All courses will be different, and more recent courses might have some more modern languages. You can find the most recent course online and, whilst things have clearly been updated, the nature of the course has not fundamentally changed.

This is just an a real-life example of what I spent three years studying and you’ll have missed out on if you were self-taught or started in a coding bootcamp.

And do you know how much of that I use on a daily basis? How much of what I learnt during that time I ever used in my 20 year career? Almost none of it.

What a CompSci degree is not

If you didn’t do a degree, you might assume that we were learning all about Ruby, or Rails, or writing React apps, or how to un-fuck your local git repo. No. That is not what you learn during a Computer Science degree. And, in case you’re quibbling with the “BSc. Computer Science” name, it was exactly the same syllabus if you were studying for a “BEng. Software Engineering”.

After the first semester or so of LISP and Modula-2, we didn’t learn programming languages directly. They were a sideshow on which we might receive a brief printed cheatsheet but were generally expected to just figure it out. It typically went like, “Your project is to build this… in Pascal” > “We don’t know Pascal” > “Here’s a cheatsheet”. This is at a time when the Internet resources were nothing like what’s freely available online today.

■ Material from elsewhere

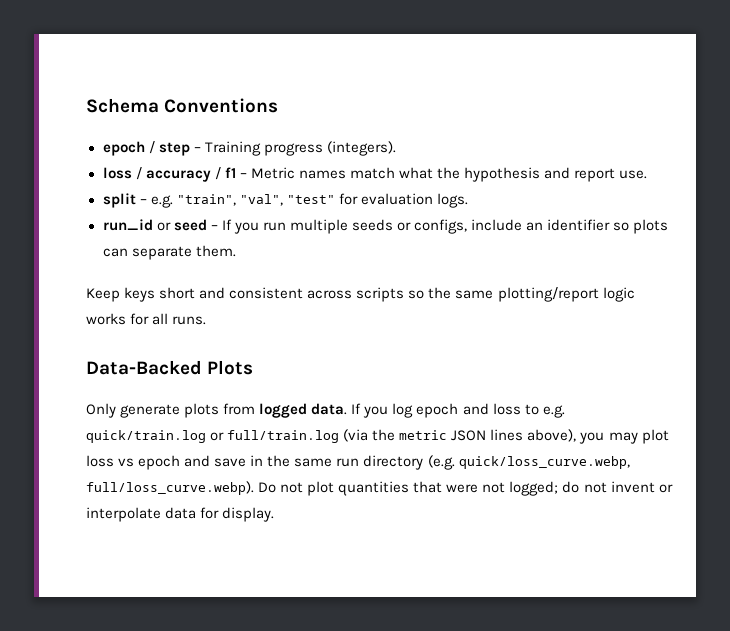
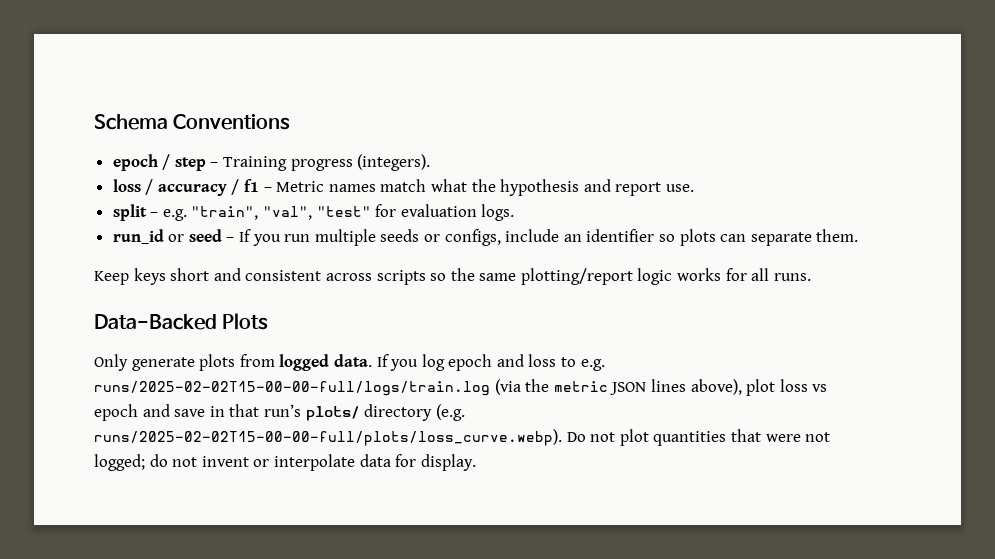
- If you log epoch and loss to e.g. quick/train.log or full/train.log (via the metric JSON lines above), you may plot loss vs epoch and save in the same run directory (e.g. quick/loss_curve.webp, full/loss_curve.webp). Do not plot quantities that were not logged; do not invent or interpolate data for display.
+ If you log epoch and loss to e.g. runs/2025-02-02T15-00-00-full/logs/train.log (via the metric JSON lines above), plot loss vs epoch and save in that run’s plots/ directory (e.g. runs/2025-02-02T15-00-00-full/plots/loss_curve.webp). Do not plot quantities that were not logged; do not invent or interpolate data for display.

You have vastly more information freely or cheaply available to learn a new language than I did during my degree.

We didn’t learn how to use tools. We certainly didn’t learn to use the tools that we use today and I don’t remember any of my education being directly relevant to my first job (C++, FAME time series database, financial yield curve calculations). It was slightly more relevant to my second job but only because I went into commercial telecoms research around intelligent agents.

My point, in case I’ve obscured it too much, is that you shouldn’t be intimidated by people with a computer science degree. They probably haven’t learnt the things you think they have. They probably haven’t had lectures about the problem you’re struggling with. You should not feel like you’ve been missing out on a secret education about designing React components or architecting systems with Kubernetes and Cloudflare. That isn’t what a computer science degree will give you.

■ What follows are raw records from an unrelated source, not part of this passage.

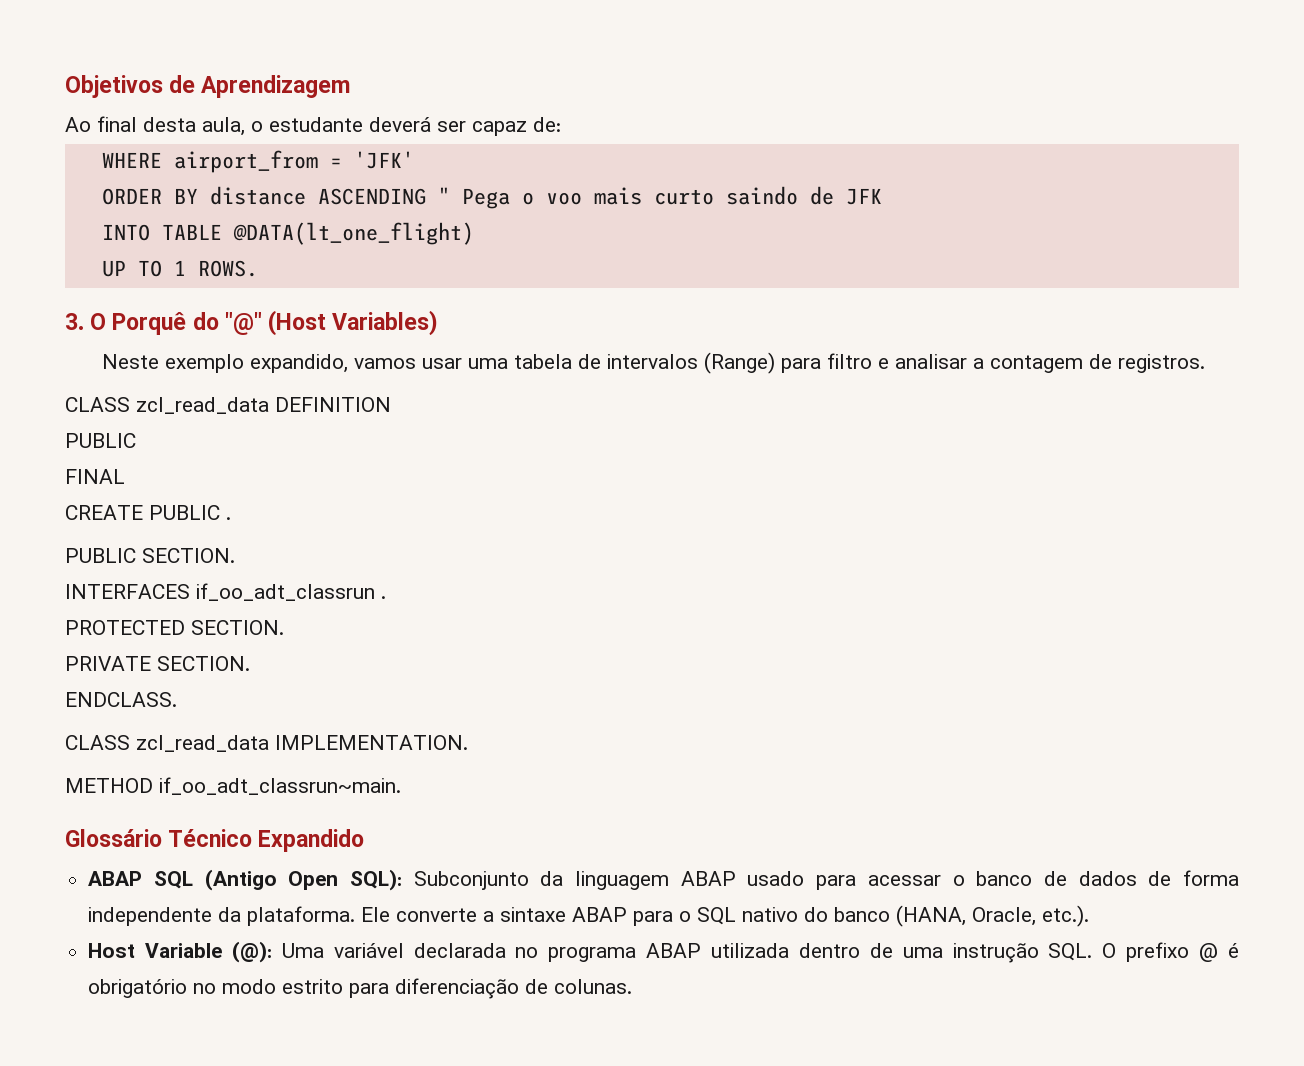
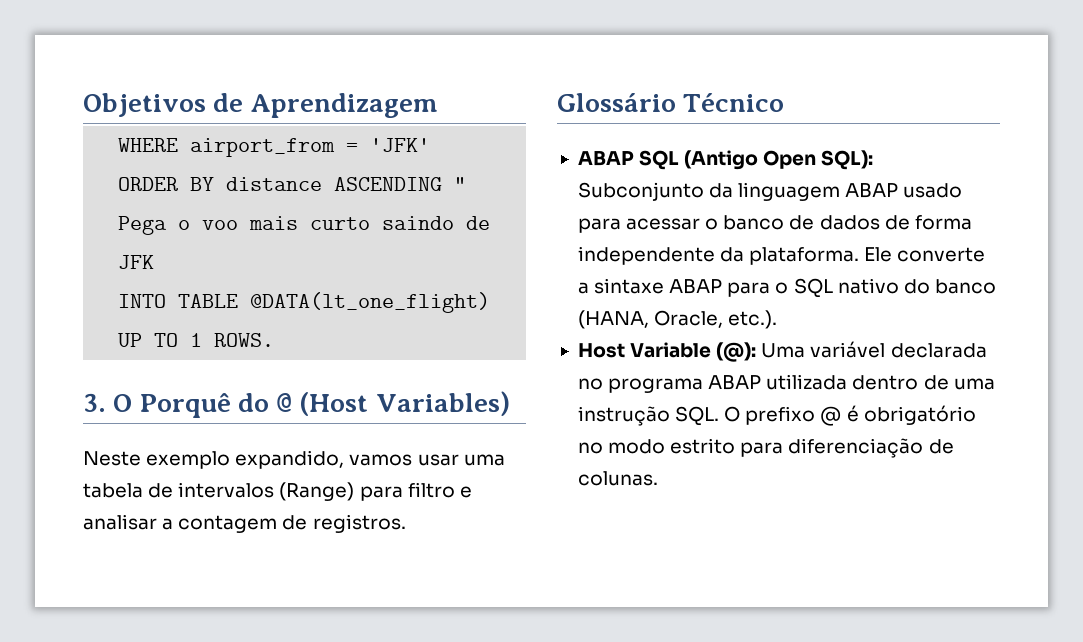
- Ao final desta aula, o estudante deverá ser capaz de:
- 3. O Porquê do "@" (Host Variables)
+ 3. O Porquê do @ (Host Variables)
- CLASS zcl_read_data DEFINITION
- PUBLIC
- FINAL
- CREATE PUBLIC .
- PUBLIC SECTION.
- INTERFACES if_oo_adt_classrun .
- PROTECTED SECTION.
- PRIVATE SECTION.
- ENDCLASS.
- CLASS zcl_read_data IMPLEMENTATION.
- METHOD if_oo_adt_classrun~main.
- Glossário Técnico Expandido
+ Glossário Técnico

Why you might still consider a degree (or how to replace it)

At Podia, I don’t use degrees as a selection mechanism during hiring and, if my memory is correct, only 2 of 12 developers have a formal computer science education (including me). This isn’t the case everywhere, at every company, in every country. Some places still require a relevant degree and you might have more opportunities with one than without one. That said, I think these companies are a declining part of the industry.

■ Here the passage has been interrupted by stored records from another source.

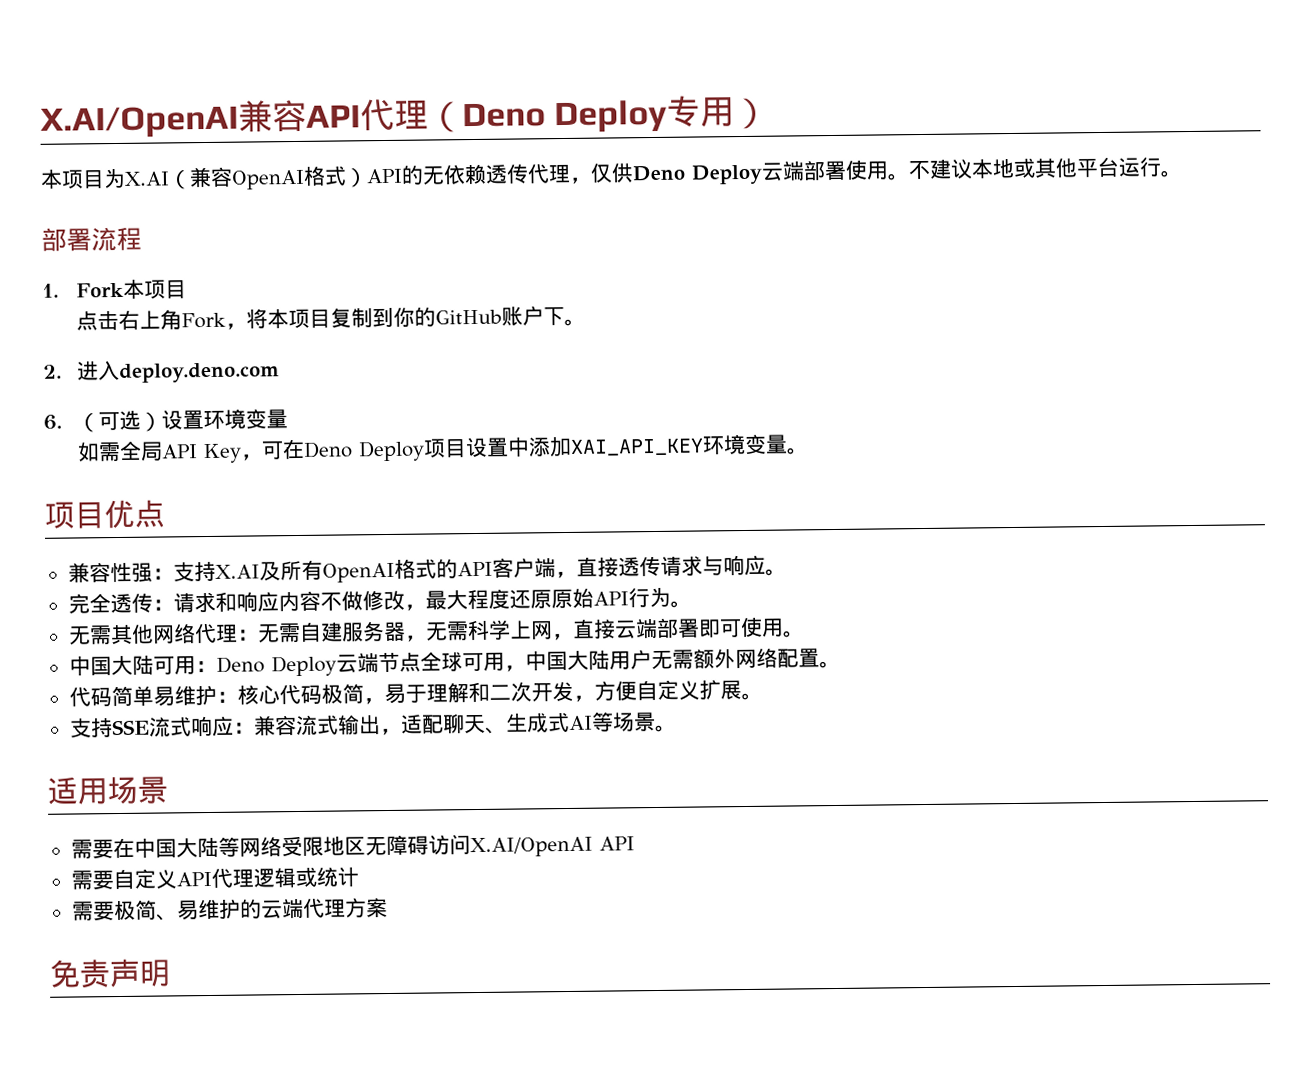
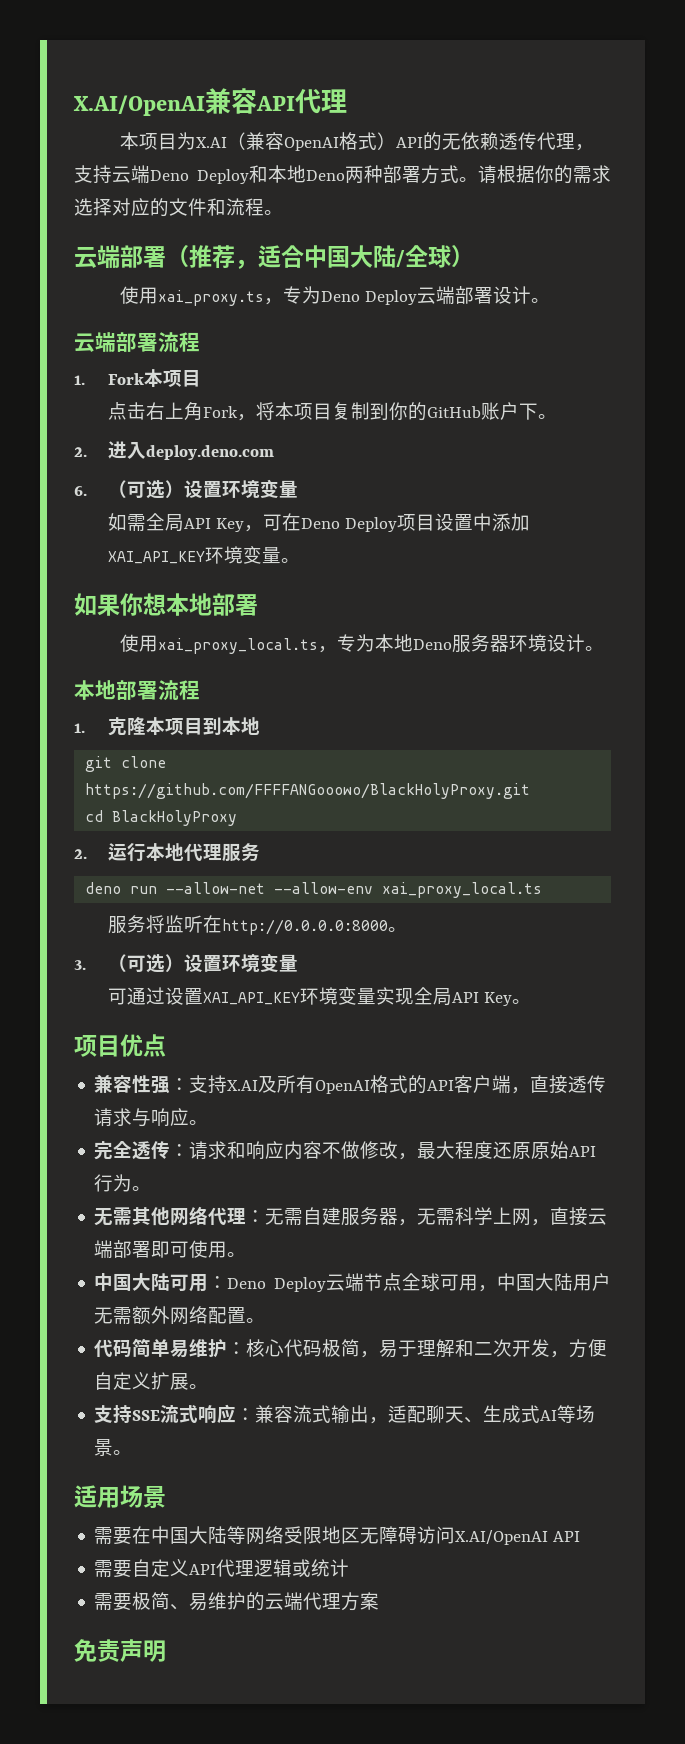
- X.AI/OpenAI兼容API代理（Deno Deploy专用）
+ X.AI/OpenAI兼容API代理
- 本项目为X.AI（兼容OpenAI格式）API的无依赖透传代理，仅供Deno Deploy云端部署使用。不建议本地或其他平台运行。
- 部署流程
+ 本项目为X.AI（兼容OpenAI格式）API的无依赖透传代理，支持云端Deno Deploy和本地Deno两种部署方式。请根据你的需求选择对应的文件和流程。
+ 云端部署（推荐，适合中国大陆/全球）
+ 使用xai_proxy.ts，专为Deno Deploy云端部署设计。
+ 云端部署流程
+ 如果你想本地部署
+ 使用xai_proxy_local.ts，专为本地Deno服务器环境设计。
+ 本地部署流程
+ 1.克隆本项目到本地
+ git clone https://github.com/FFFFANGooowo/BlackHolyProxy.git
+ cd BlackHolyProxy
+ 2.运行本地代理服务
+ deno run --allow-net --allow-env xai_proxy_local.ts
+ 服务将监听在http://0.0.0.0:8000。
+ 3.（可选）设置环境变量
+ 可通过设置XAI_API_KEY环境变量实现全局API Key。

The main advantages I got from my degree were: time, practice, and people. You can get that in many other places these days.

There are bootcamps, courses, internships, and online learning communities that will give you the resources to get started. If anything, those resources are much more relevant to your first job than a computer science degree would be.

There are very low barriers to practicing your programming skills now: open source contributions, side projects, koans, etc.

Those same places also introduce you to people and give you a sense of belonging to a community. I didn’t really make the most of this aspect of my degree but I know others that have maintained strong relationships from their university and used that to hire (or be hired).

Wrapping this up, I want to highlight the most valuable thing a degree gives you, and which most people skip: Time. A solid 3-4 years spent exploring the field, honing your skills, working with other people, and building those twin muscles of curiosity and learning. Even if you complete a 6-month bootcamp and get your first job within a year (major congrats!), you should consider how to best use the first few years and not overly worry about pay and promotions. Don’t be exploited but, at the same time, you should focus more about being constantly curious, tackling new problems, and learning a broad range of topics.